ASSIGNED TASK:
Reproduce the tail of the data exactly. It starts at the line containing "subtotal: 20300.30 -> 16178.06" and runs to the last line.

Extracted data entries:
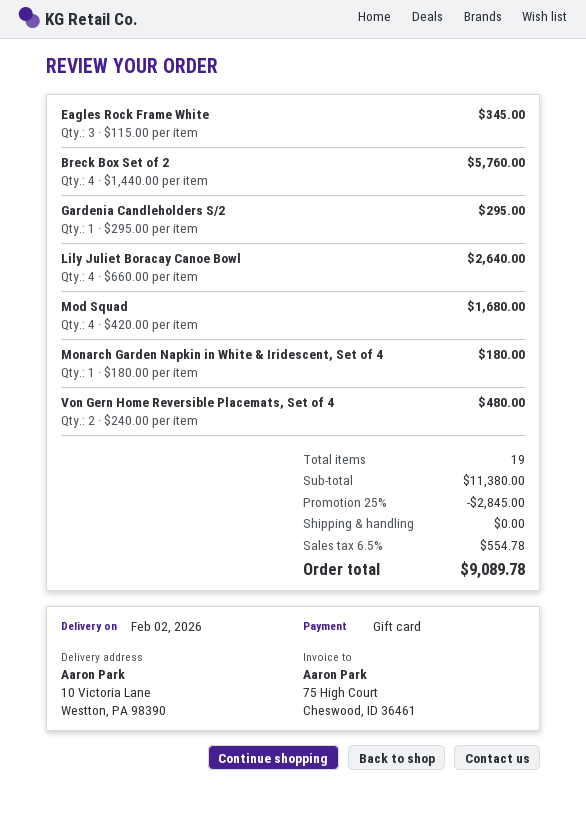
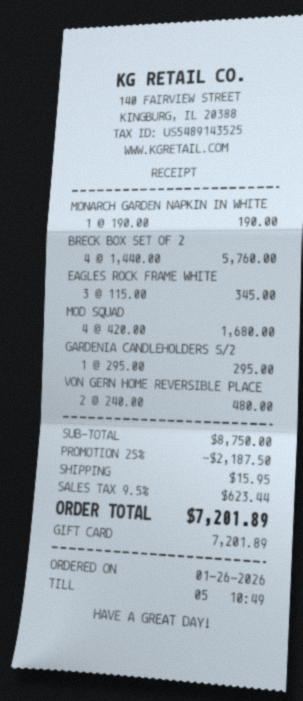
Lily Juliet Boracay Canoe Bowl: 4 x 660.00 = 2640.00 -> none
Monarch Garden Napkin in White & Iridescent, Set of 4: 1 x 180.00 = 180.00 -> 1 x 190.00 = 190.00
subtotal: 11380.00 -> 8750.00
discount: 25% = 2845.00 -> 25% = 2187.50
shipping: 0.00 -> 15.95
tax: 6.5% = 554.78 -> 9.5% = 623.44
total: 9089.78 -> 7201.89

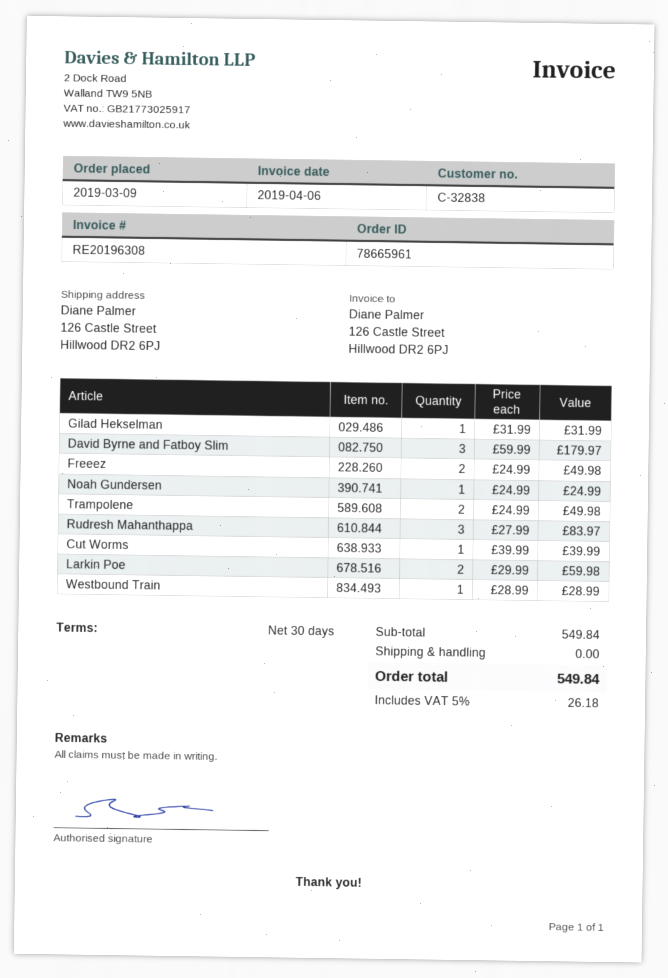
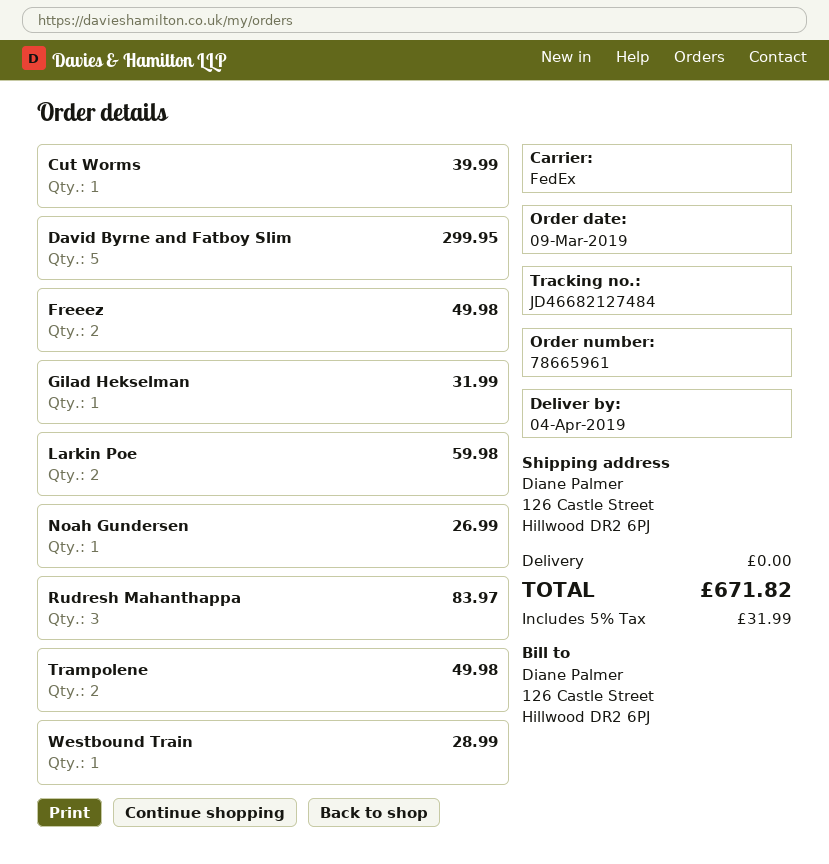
David Byrne and Fatboy Slim: 3 for 179.97 -> 5 for 299.95
Noah Gundersen: 1 for 24.99 -> 1 for 26.99
tax: 5% = 26.18 -> 5% = 31.99
total: 549.84 -> 671.82

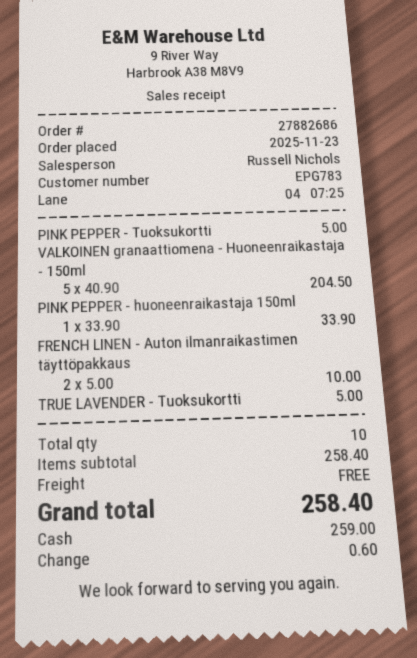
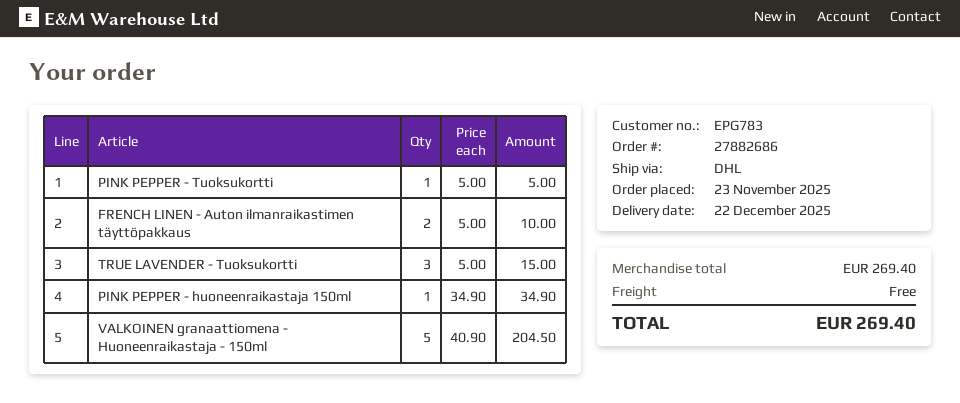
PINK PEPPER - huoneenraikastaja 150ml: 1 x 33.90 = 33.90 -> 1 x 34.90 = 34.90
TRUE LAVENDER - Tuoksukortti: 1 x 5.00 = 5.00 -> 3 x 5.00 = 15.00
subtotal: 258.40 -> 269.40
total: 258.40 -> 269.40

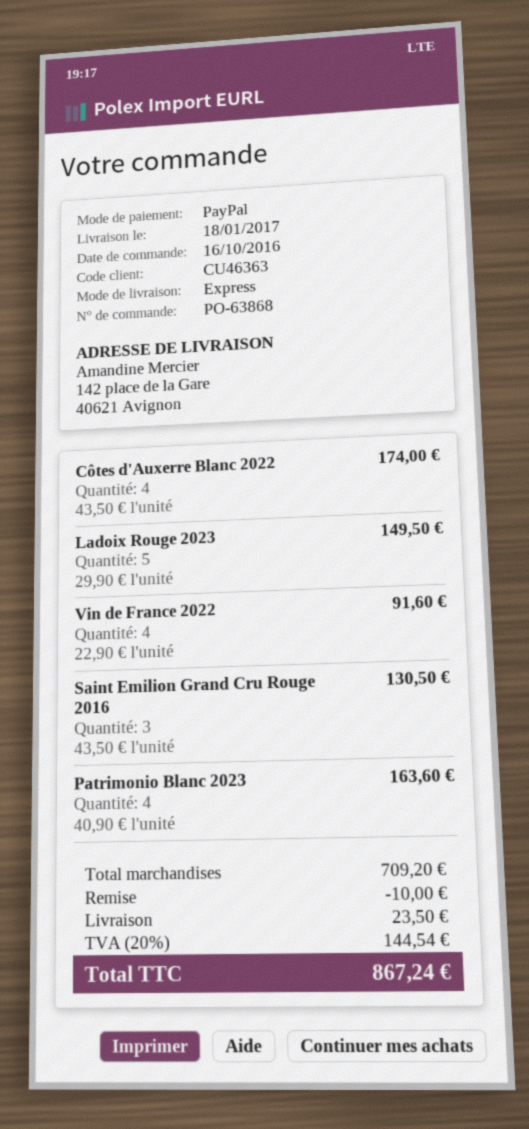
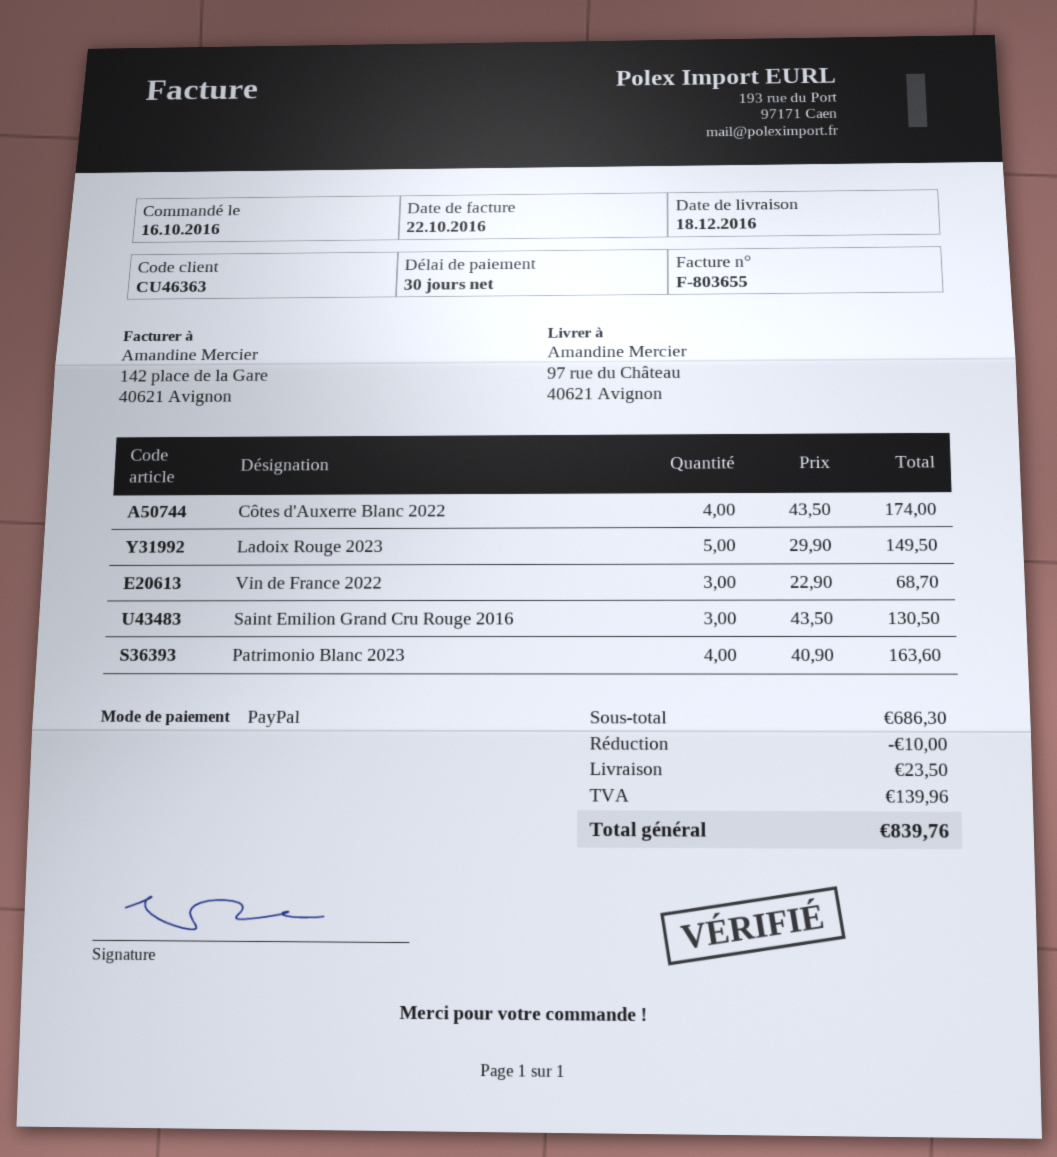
delivery date: 2017-01-18 -> 2016-12-18
ship to: 142 place de la Gare, 40621 Avignon -> 97 rue du Château, 40621 Avignon
Vin de France 2022: 4 x 22.90 = 91.60 -> 3 x 22.90 = 68.70
subtotal: 709.20 -> 686.30
tax: 144.54 -> 139.96
total: 867.24 -> 839.76

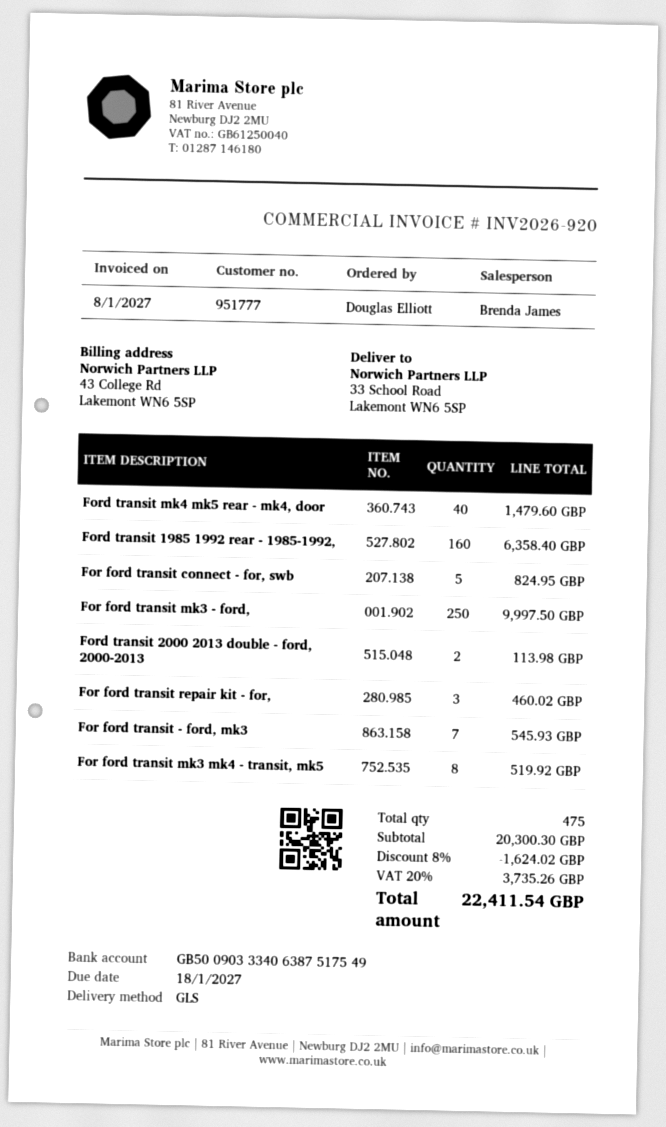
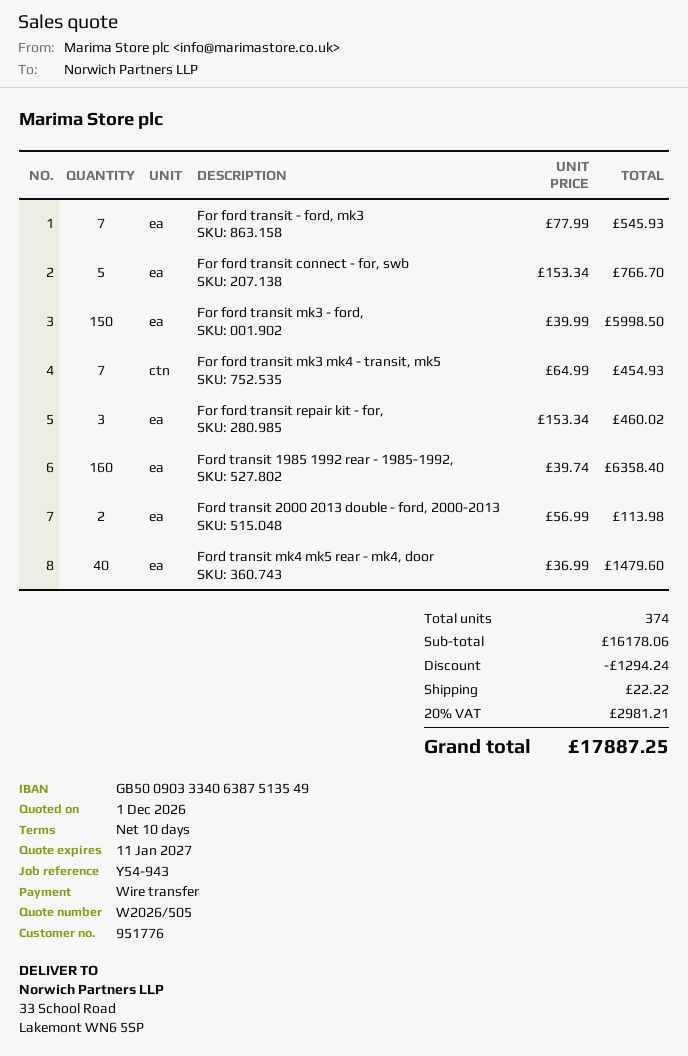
customer number: 951777 -> 951776
bank account: GB50090333406387517549 -> GB50090333406387513549
For ford transit connect - for, swb: 5 for 824.95 -> 5 for 766.70
For ford transit mk3 - ford,: 250 for 9997.50 -> 150 for 5998.50
For ford transit mk3 mk4 - transit, mk5: 8 for 519.92 -> 7 for 454.93
total quantity: 475 -> 374
subtotal: 20300.30 -> 16178.06
discount: 1624.02 -> 1294.24
shipping: none -> 22.22
tax: 20% = 3735.26 -> 20% = 2981.21
total: 22411.54 -> 17887.25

OUTPUT OF THE TASK:
subtotal: 20300.30 -> 16178.06
discount: 1624.02 -> 1294.24
shipping: none -> 22.22
tax: 20% = 3735.26 -> 20% = 2981.21
total: 22411.54 -> 17887.25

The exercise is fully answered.